Par Gloire Balolage
À Kwamouth, dans la province du Maï-Ndombe, la relance des activités agricoles se retrouve au cœur d’une nouvelle intervention destinée aux communautés rurales fragilisées par les conflits et les difficultés climatiques. L’Organisation des Nations unies pour l’alimentation et l’agriculture (FAO) assure le déploiement d’un projet de relèvement agricole avec l’appui financier du gouvernement du Japon.
Cette initiative porte sur le « Renforcement de la résilience des coopératives agricoles face aux conflits et aux défis climatiques ». La FAO précise que l’appui japonais intervient dans le cadre du budget supplémentaire de suivi de la 9ᵉ Conférence internationale de Tokyo sur le développement de l’Afrique (TICAD 9). La mise en œuvre du projet repose notamment sur des opérations de ciblage, d’identification et d’enregistrement des bénéficiaires, menées avec les communautés locales et les autorités compétentes.
L’objectif affiché est de garantir une assistance transparente, participative et ciblée en faveur des ménages agricoles les plus vulnérables. Cette intervention prend place dans un contexte marqué par la persistance des conflits, les déplacements de populations et les chocs climatiques, qui continuent de fragiliser les moyens d’existence des communautés rurales. Les dernières analyses du Cadre intégré de classification de la sécurité alimentaire (IPC) indiquent que près de 26,6 millions de personnes devraient être confrontées à une insécurité alimentaire aiguë en RDC au cours du premier semestre 2026.
Dans le Maï-Ndombe, environ 448 500 personnes sont classées en phase 3 de l’IPC ou plus. À Kwamouth, la situation est notamment marquée par la perturbation des activités agricoles, les déplacements de populations, les difficultés d’accès aux terres et aux intrants ainsi que l’exposition accrue aux aléas climatiques.

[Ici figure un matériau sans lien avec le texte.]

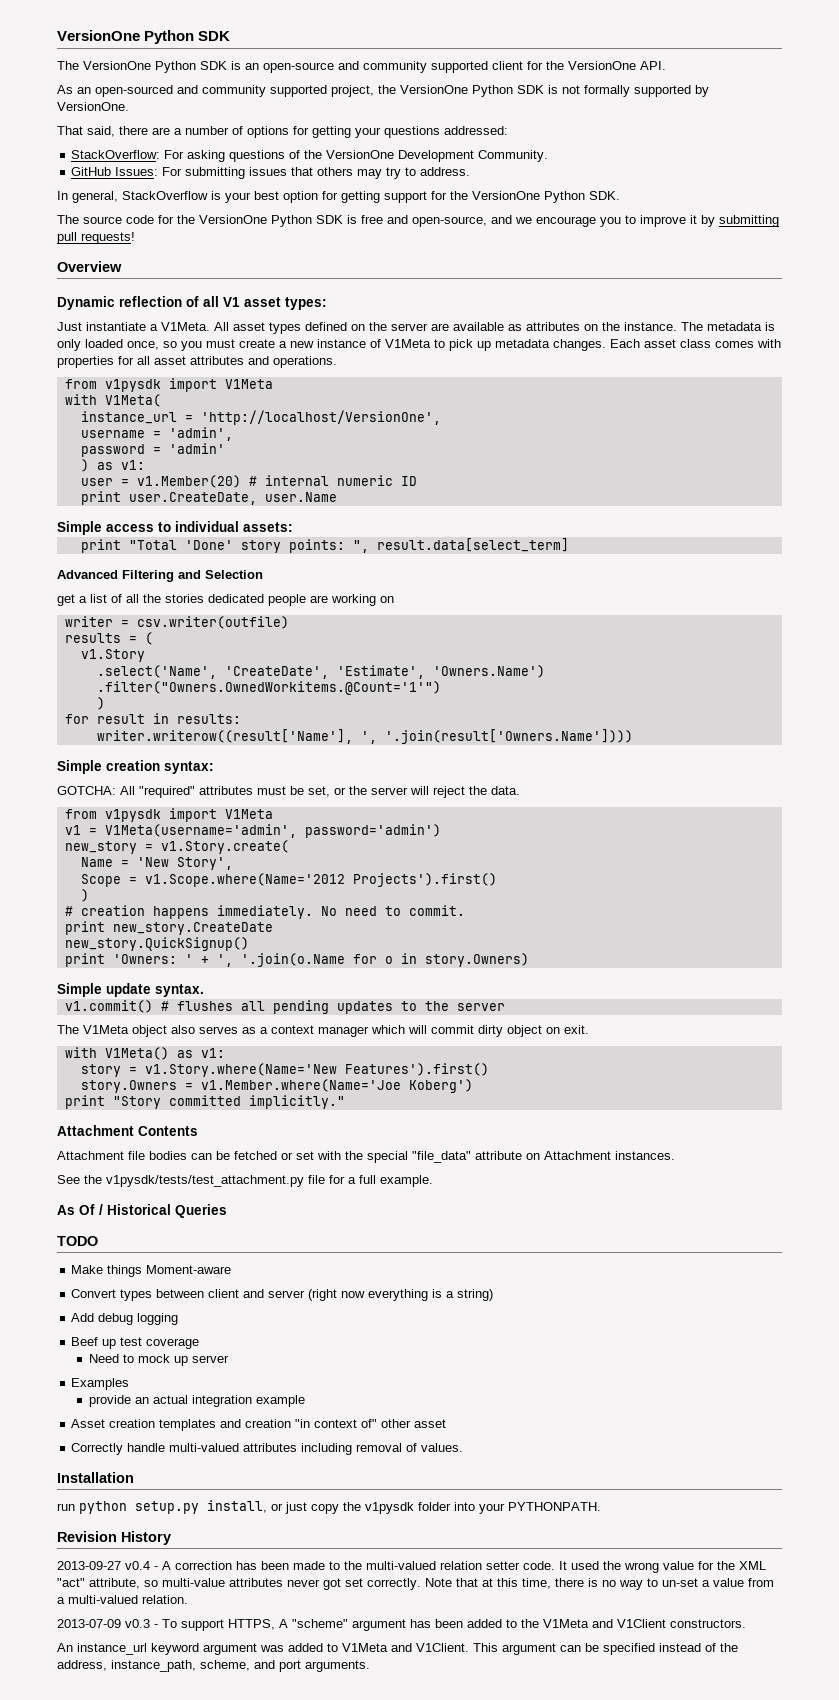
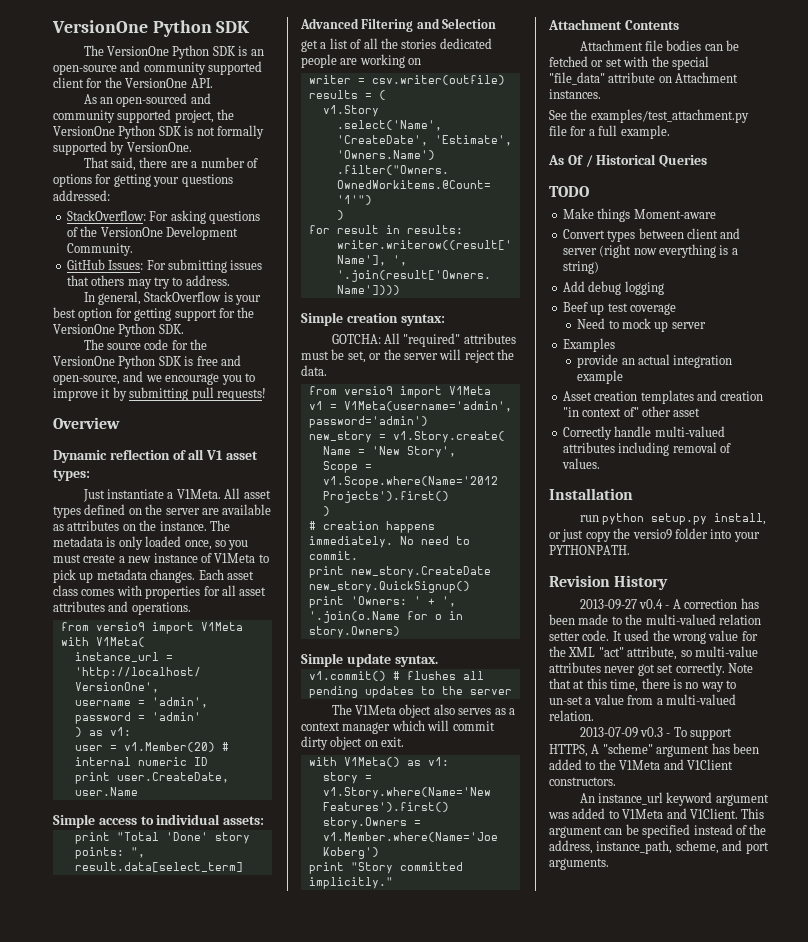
[104,379,161,392] v1pysdk -> [95,622,145,631] versio9
[104,809,161,822] v1pysdk -> [343,386,393,395] versio9
[106,1175,304,1187] v1pysdk/tests/test_attachment.py -> [590,109,749,123] examples/test_attachment.py
[365,1502,414,1514] v1pysdk -> [632,529,672,540] versio9

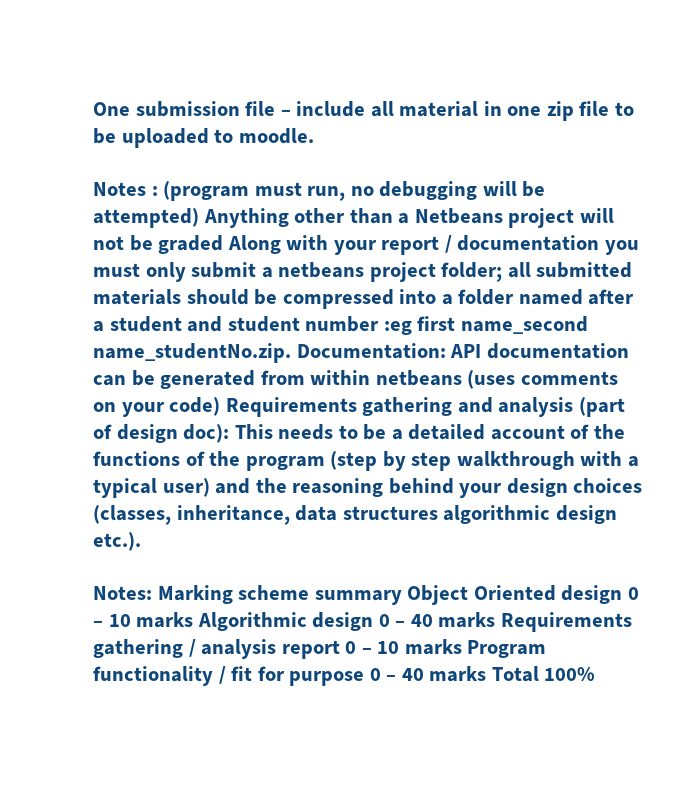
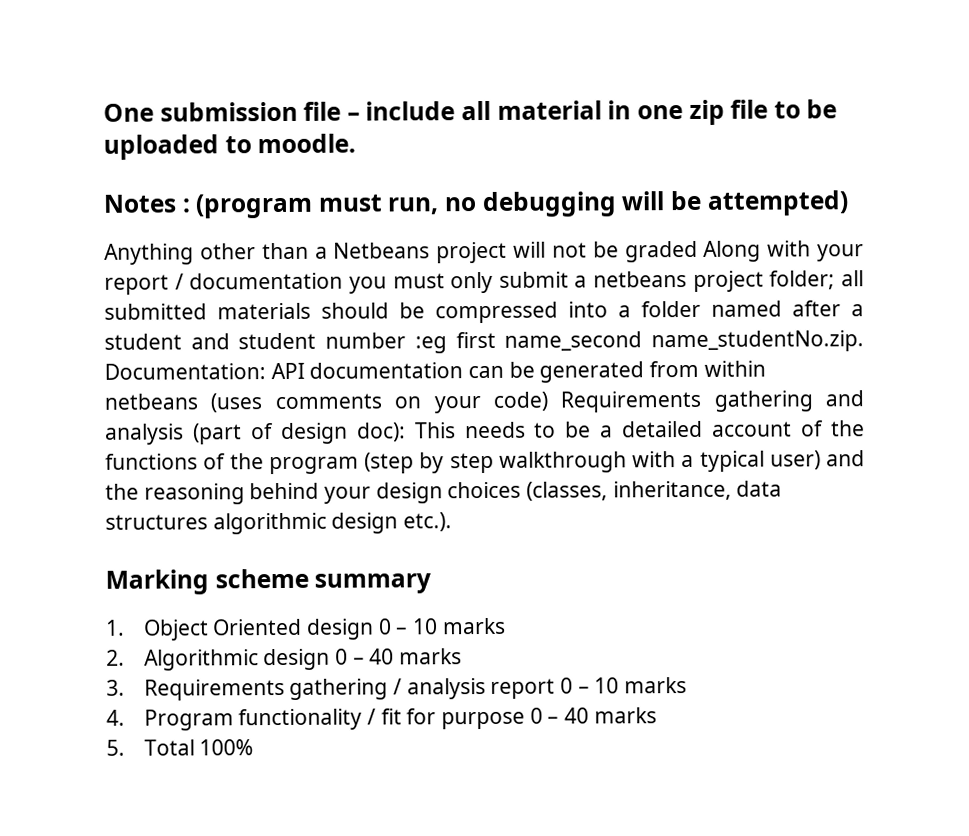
(199, 218) none -> (849, 203) //
[93,586,152,600] Notes: -> (453, 522) none
(402, 597) none -> [105,619,125,636] // 1.
(194, 620) none -> [106,649,125,666] // 2.
(496, 620) none -> [106,679,125,696] // 3.
(462, 647) none -> [106,709,125,726] // 4.
(487, 674) none -> [106,739,125,756] // 5.

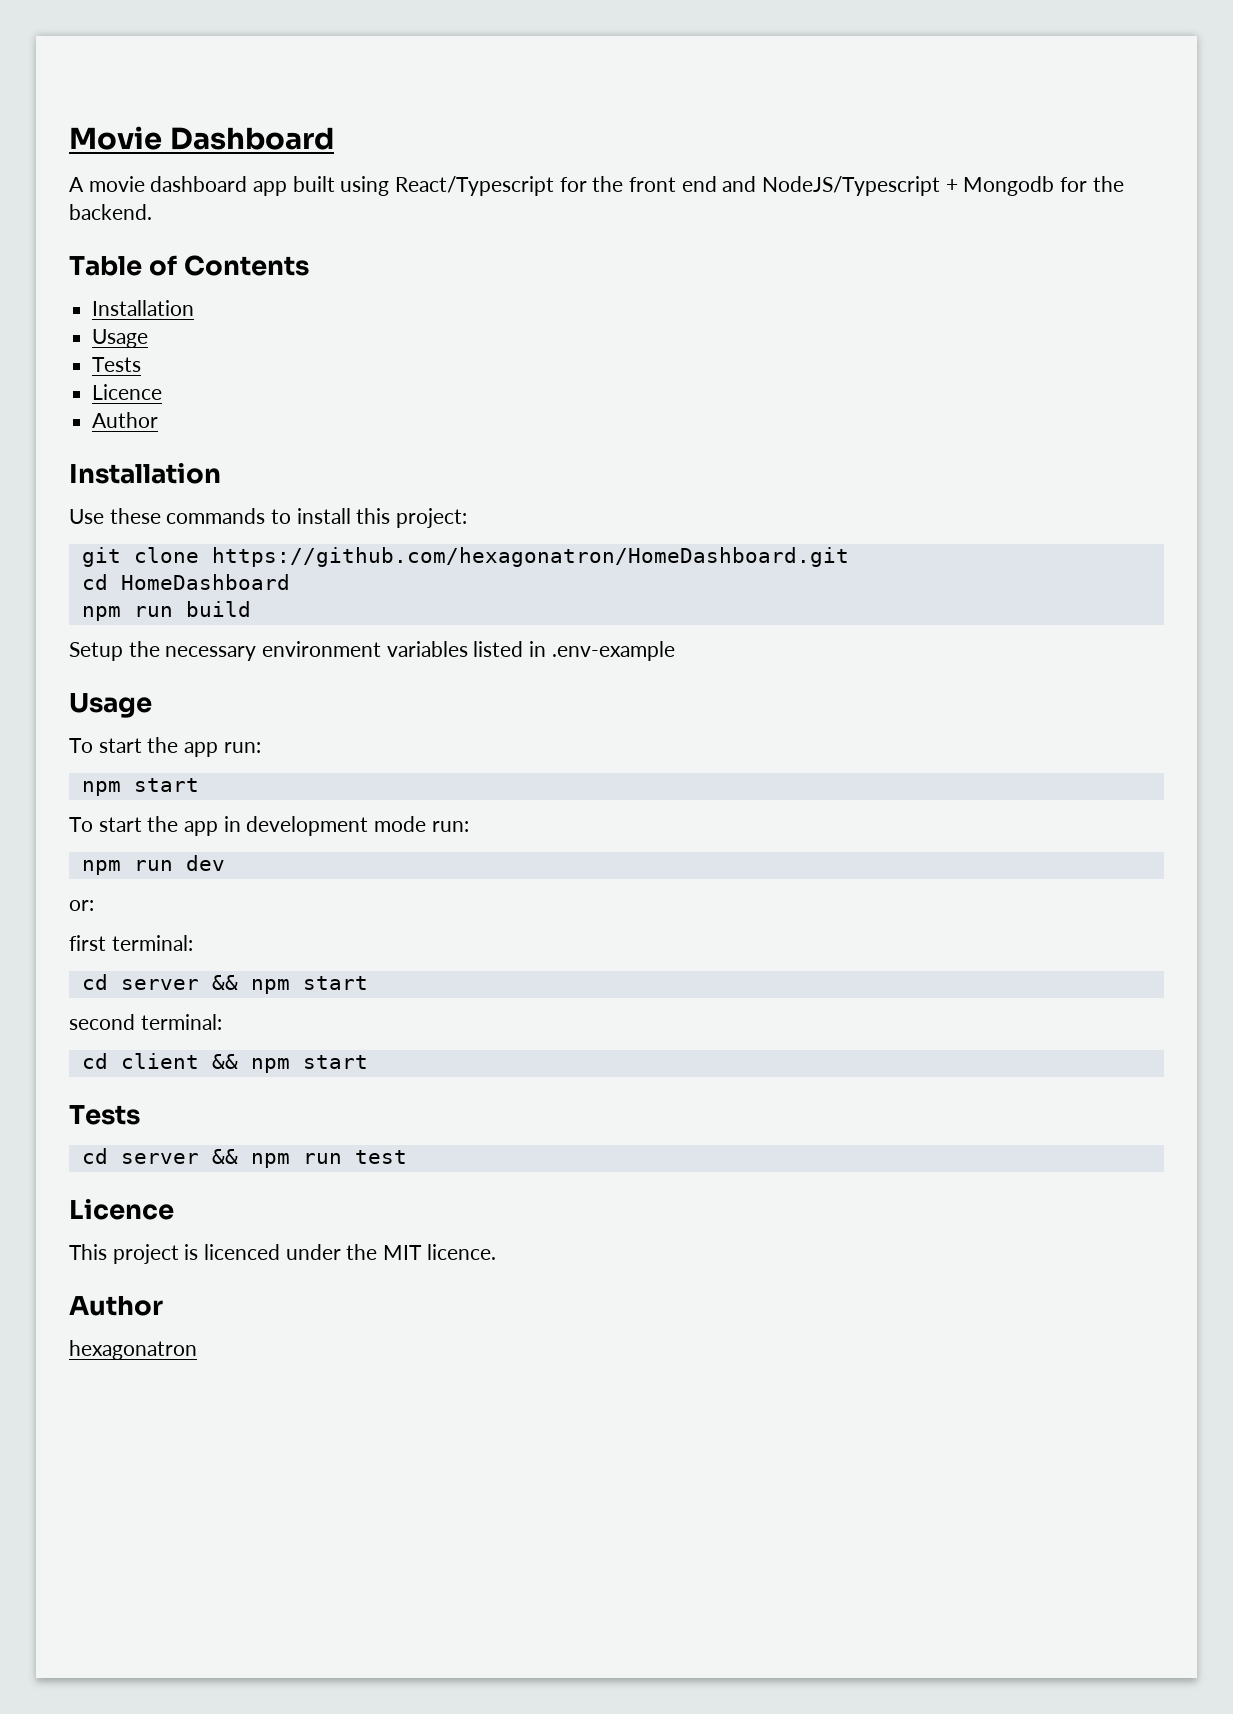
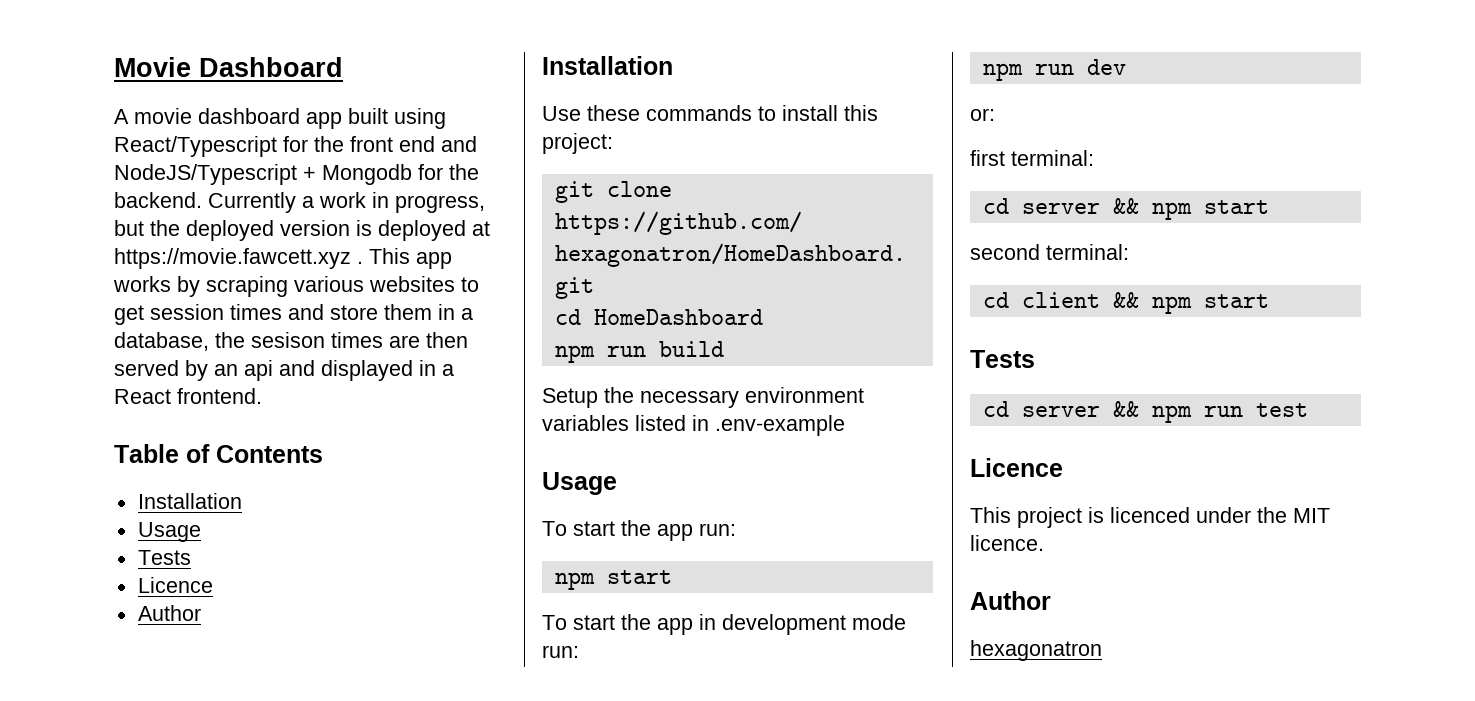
(152, 212) none -> [208,192,485,213] [114,220,490,241] [114,248,452,269] [113,276,479,297] [114,304,473,325] [114,332,468,351] [114,360,454,381] [114,388,262,404] Currently a work in progress, but the deployed version is deployed at https://movie.fawcett.xyz . This app works by scraping various websites to get session times and store them in a database, the sesison times are then served by an api and displayed in a React frontend.

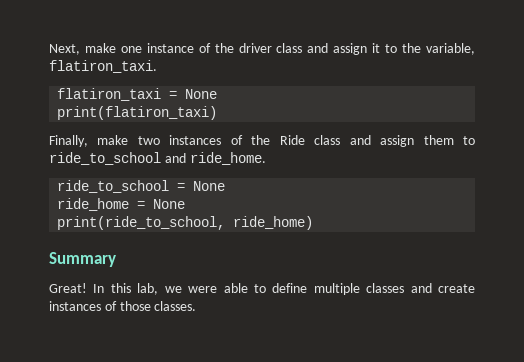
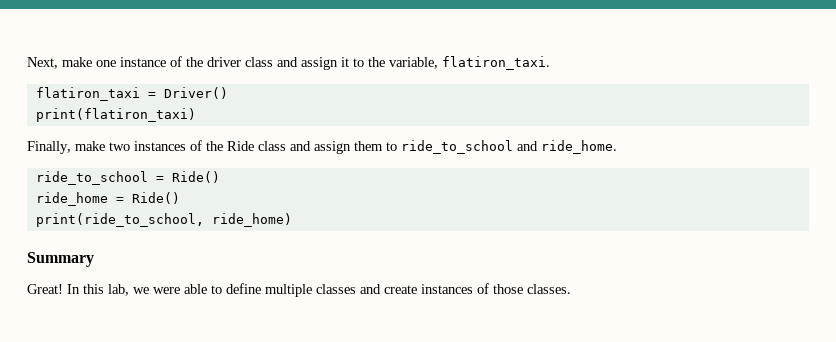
[169,89,218,99] = None -> [147,87,228,99] = Driver()
[177,181,226,191] = None -> [155,171,220,183] = Ride()
[137,199,186,209] = None -> [115,192,180,204] = Ride()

Selon la FAO, ces facteurs compromettent la capacité des ménages à produire leur alimentation et à reconstituer durablement leurs moyens d’existence.
Pour répondre à ces difficultés, le projet prévoit un appui direct à 200 ménages agricoles vulnérables, représentant près de 1 200 personnes. Une attention particulière sera accordée aux femmes, aux jeunes, aux personnes retournées ainsi qu’aux coopératives agricoles. Les bénéficiaires doivent recevoir des semences adaptées au contexte agroécologique, des outils agricoles et un accompagnement technique de proximité, en plus d’un appui destiné à favoriser l’adoption de pratiques agricoles résilientes face aux changements climatiques.
La dimension technologique constitue également l’un des volets de cette intervention. La FAO indique que le projet introduira des solutions numériques pour améliorer le suivi des cultures et la gestion des risques agroclimatiques. La plateforme « CropScope », développée par NEC Corporation, permettra notamment de suivre l’évolution des parcelles grâce aux données satellitaires, d’accéder à des informations météorologiques et agroclimatiques et de produire des alertes utiles à la prise de décision. Ces données doivent aider les producteurs et les services techniques à mieux anticiper les risques climatiques et à adapter les pratiques agricoles.
Pour la FAO, cette approche doit ainsi contribuer à protéger les cultures, améliorer leur productivité et renforcer durablement les capacités des communautés concernées. Ibrahim Abdoul Nasser, représentant adjoint de la FAO en RDC, estime que l’intervention va au-delà de la fourniture de semences et de technologies, puisqu’elle vise également à restaurer la dignité, la résilience et l’espoir des communautés ayant traversé de profondes épreuves.
Le projet vient en complément des efforts du programme soutenu par le Fonds des Nations unies pour la consolidation de la paix (PBF), mis en œuvre conjointement par la FAO, ONU-Habitat, l’OIM et le BCNUDH dans les zones affectées par la crise de Kwamouth.